§ What needs to be done
All of the entries below are to be retyped exactly.

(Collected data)
--------

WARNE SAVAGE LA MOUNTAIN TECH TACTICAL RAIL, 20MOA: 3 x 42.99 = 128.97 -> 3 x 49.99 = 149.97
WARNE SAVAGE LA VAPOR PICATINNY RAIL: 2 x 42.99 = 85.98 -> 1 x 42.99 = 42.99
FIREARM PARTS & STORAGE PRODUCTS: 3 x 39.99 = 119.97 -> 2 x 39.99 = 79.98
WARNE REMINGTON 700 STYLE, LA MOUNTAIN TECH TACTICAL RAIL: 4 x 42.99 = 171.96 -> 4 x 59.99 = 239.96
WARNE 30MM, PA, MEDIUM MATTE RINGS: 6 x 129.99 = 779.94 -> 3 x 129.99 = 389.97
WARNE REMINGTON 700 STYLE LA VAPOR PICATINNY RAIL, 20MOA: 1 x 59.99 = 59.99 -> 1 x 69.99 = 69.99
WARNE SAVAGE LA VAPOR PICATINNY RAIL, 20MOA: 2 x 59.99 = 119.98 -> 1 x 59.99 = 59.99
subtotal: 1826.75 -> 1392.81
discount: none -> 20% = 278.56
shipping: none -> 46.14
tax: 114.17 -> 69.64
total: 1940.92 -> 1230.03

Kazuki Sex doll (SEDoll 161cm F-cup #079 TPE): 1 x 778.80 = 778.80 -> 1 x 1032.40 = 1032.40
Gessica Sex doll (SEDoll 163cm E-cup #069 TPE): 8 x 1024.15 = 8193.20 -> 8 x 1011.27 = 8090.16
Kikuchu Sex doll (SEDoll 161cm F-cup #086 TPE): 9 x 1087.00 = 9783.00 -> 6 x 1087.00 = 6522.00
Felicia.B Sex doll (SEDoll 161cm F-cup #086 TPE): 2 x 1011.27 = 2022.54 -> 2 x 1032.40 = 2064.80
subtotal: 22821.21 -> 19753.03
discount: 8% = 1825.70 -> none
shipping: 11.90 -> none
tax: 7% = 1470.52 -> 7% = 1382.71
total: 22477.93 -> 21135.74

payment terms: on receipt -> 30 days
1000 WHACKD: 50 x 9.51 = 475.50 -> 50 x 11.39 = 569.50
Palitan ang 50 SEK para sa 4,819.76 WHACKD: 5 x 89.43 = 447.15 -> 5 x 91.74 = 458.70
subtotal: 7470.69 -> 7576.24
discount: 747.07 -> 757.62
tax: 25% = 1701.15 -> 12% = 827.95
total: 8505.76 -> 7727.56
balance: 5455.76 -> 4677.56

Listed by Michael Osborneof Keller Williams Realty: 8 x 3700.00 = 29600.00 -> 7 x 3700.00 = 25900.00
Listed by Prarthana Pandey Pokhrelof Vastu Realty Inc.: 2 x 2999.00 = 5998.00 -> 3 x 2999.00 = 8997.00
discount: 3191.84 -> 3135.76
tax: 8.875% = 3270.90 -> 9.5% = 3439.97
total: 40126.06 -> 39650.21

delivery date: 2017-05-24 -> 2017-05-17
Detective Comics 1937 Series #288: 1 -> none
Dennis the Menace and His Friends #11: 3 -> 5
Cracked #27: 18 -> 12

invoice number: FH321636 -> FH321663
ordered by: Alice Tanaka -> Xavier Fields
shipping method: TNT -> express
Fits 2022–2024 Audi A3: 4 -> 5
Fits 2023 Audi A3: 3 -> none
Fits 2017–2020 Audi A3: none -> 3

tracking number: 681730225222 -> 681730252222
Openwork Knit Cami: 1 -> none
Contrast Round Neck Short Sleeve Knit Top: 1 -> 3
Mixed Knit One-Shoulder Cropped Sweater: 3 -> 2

--------

§ Response for this exercise
WARNE SAVAGE LA MOUNTAIN TECH TACTICAL RAIL, 20MOA: 3 x 42.99 = 128.97 -> 3 x 49.99 = 149.97
WARNE SAVAGE LA VAPOR PICATINNY RAIL: 2 x 42.99 = 85.98 -> 1 x 42.99 = 42.99
FIREARM PARTS & STORAGE PRODUCTS: 3 x 39.99 = 119.97 -> 2 x 39.99 = 79.98
WARNE REMINGTON 700 STYLE, LA MOUNTAIN TECH TACTICAL RAIL: 4 x 42.99 = 171.96 -> 4 x 59.99 = 239.96
WARNE 30MM, PA, MEDIUM MATTE RINGS: 6 x 129.99 = 779.94 -> 3 x 129.99 = 389.97
WARNE REMINGTON 700 STYLE LA VAPOR PICATINNY RAIL, 20MOA: 1 x 59.99 = 59.99 -> 1 x 69.99 = 69.99
WARNE SAVAGE LA VAPOR PICATINNY RAIL, 20MOA: 2 x 59.99 = 119.98 -> 1 x 59.99 = 59.99
subtotal: 1826.75 -> 1392.81
discount: none -> 20% = 278.56
shipping: none -> 46.14
tax: 114.17 -> 69.64
total: 1940.92 -> 1230.03

Kazuki Sex doll (SEDoll 161cm F-cup #079 TPE): 1 x 778.80 = 778.80 -> 1 x 1032.40 = 1032.40
Gessica Sex doll (SEDoll 163cm E-cup #069 TPE): 8 x 1024.15 = 8193.20 -> 8 x 1011.27 = 8090.16
Kikuchu Sex doll (SEDoll 161cm F-cup #086 TPE): 9 x 1087.00 = 9783.00 -> 6 x 1087.00 = 6522.00
Felicia.B Sex doll (SEDoll 161cm F-cup #086 TPE): 2 x 1011.27 = 2022.54 -> 2 x 1032.40 = 2064.80
subtotal: 22821.21 -> 19753.03
discount: 8% = 1825.70 -> none
shipping: 11.90 -> none
tax: 7% = 1470.52 -> 7% = 1382.71
total: 22477.93 -> 21135.74

payment terms: on receipt -> 30 days
1000 WHACKD: 50 x 9.51 = 475.50 -> 50 x 11.39 = 569.50
Palitan ang 50 SEK para sa 4,819.76 WHACKD: 5 x 89.43 = 447.15 -> 5 x 91.74 = 458.70
subtotal: 7470.69 -> 7576.24
discount: 747.07 -> 757.62
tax: 25% = 1701.15 -> 12% = 827.95
total: 8505.76 -> 7727.56
balance: 5455.76 -> 4677.56

Listed by Michael Osborneof Keller Williams Realty: 8 x 3700.00 = 29600.00 -> 7 x 3700.00 = 25900.00
Listed by Prarthana Pandey Pokhrelof Vastu Realty Inc.: 2 x 2999.00 = 5998.00 -> 3 x 2999.00 = 8997.00
discount: 3191.84 -> 3135.76
tax: 8.875% = 3270.90 -> 9.5% = 3439.97
total: 40126.06 -> 39650.21

delivery date: 2017-05-24 -> 2017-05-17
Detective Comics 1937 Series #288: 1 -> none
Dennis the Menace and His Friends #11: 3 -> 5
Cracked #27: 18 -> 12

invoice number: FH321636 -> FH321663
ordered by: Alice Tanaka -> Xavier Fields
shipping method: TNT -> express
Fits 2022–2024 Audi A3: 4 -> 5
Fits 2023 Audi A3: 3 -> none
Fits 2017–2020 Audi A3: none -> 3

tracking number: 681730225222 -> 681730252222
Openwork Knit Cami: 1 -> none
Contrast Round Neck Short Sleeve Knit Top: 1 -> 3
Mixed Knit One-Shoulder Cropped Sweater: 3 -> 2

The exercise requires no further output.